The Spark Monitoring Library can generate large volumes of logging and metrics data. This page describes the ways that you can limit the events that are forwarded to Azure Monitor.
Note: All regex filters below are implemented with java.lang.String.matches(...). This implementation essentially appends ^...$ around the regular expression, so the entire string must match the regex. If you need to allow for other values you should include .* before and/or after your expression.
Note: The REGEX value(s) should be surrounded by double quotes as noted in the examples so that the characters in the regular expression(s) are not interpretted by the shell.
You can uncomment and edit the LA_SPARKLISTENEREVENT_REGEX
environment variable that is included in spark-monitoring.sh to limit the logging to only include events where Event_s matches the regex.
The example below will only log events for SparkListenerJobStart
, SparkListenerJobEnd
, or where org.apache.spark.sql.execution.ui.
is in the event name.
export LA_SPARKLISTENEREVENT_REGEX="SparkListenerJobEnd|SparkListenerTaskEnd|org\.apache\.spark\.sql\.execution\.ui\..*"
The following query will show counts by day for all events that have been logged to Azure Monitor:
SparkListenerEvent_CL
| project TimeGenerated, Event_s
| summarize Count=count() by tostring(Event_s), bin(TimeGenerated, 1d)

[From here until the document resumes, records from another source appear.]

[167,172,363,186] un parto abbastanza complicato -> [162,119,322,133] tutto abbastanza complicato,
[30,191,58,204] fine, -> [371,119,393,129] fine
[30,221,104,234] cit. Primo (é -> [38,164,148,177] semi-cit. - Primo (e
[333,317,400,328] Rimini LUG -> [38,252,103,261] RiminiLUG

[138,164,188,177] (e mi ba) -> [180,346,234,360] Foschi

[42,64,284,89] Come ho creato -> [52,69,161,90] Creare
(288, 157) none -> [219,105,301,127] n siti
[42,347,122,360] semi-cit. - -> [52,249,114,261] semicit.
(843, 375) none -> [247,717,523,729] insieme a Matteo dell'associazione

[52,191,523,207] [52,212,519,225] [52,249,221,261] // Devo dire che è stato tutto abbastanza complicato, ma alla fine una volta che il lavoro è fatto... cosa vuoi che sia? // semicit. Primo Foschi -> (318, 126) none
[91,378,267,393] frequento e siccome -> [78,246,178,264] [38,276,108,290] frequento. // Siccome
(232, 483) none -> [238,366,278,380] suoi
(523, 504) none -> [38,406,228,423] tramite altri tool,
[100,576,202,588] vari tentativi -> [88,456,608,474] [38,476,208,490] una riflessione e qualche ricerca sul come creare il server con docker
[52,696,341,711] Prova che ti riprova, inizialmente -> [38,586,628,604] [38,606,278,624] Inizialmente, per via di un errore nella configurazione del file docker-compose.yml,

- SparkListenerExecutorAdded
- SparkListenerBlockManagerAdded
- org.apache.spark.sql.streaming.StreamingQueryListener$QueryStartedEvent
- org.apache.spark.sql.execution.ui.SparkListenerSQLExecutionStart
- org.apache.spark.sql.execution.ui.SparkListenerSQLExecutionEnd
- org.apache.spark.sql.execution.ui.SparkListenerDriverAccumUpdates
- org.apache.spark.sql.streaming.StreamingQueryListener$QueryTerminatedEvent
- SparkListenerJobStart
- SparkListenerStageSubmitted
- SparkListenerTaskStart
- SparkListenerTaskEnd
- org.apache.spark.sql.streaming.StreamingQueryListener$QueryProgressEvent
- SparkListenerStageCompleted
- SparkListenerJobEnd
You can uncomment and edit the LA_SPARKMETRIC_REGEX
environment variable that is included in spark-monitoring.sh to limit the logging to only include events where name_s matches the regex.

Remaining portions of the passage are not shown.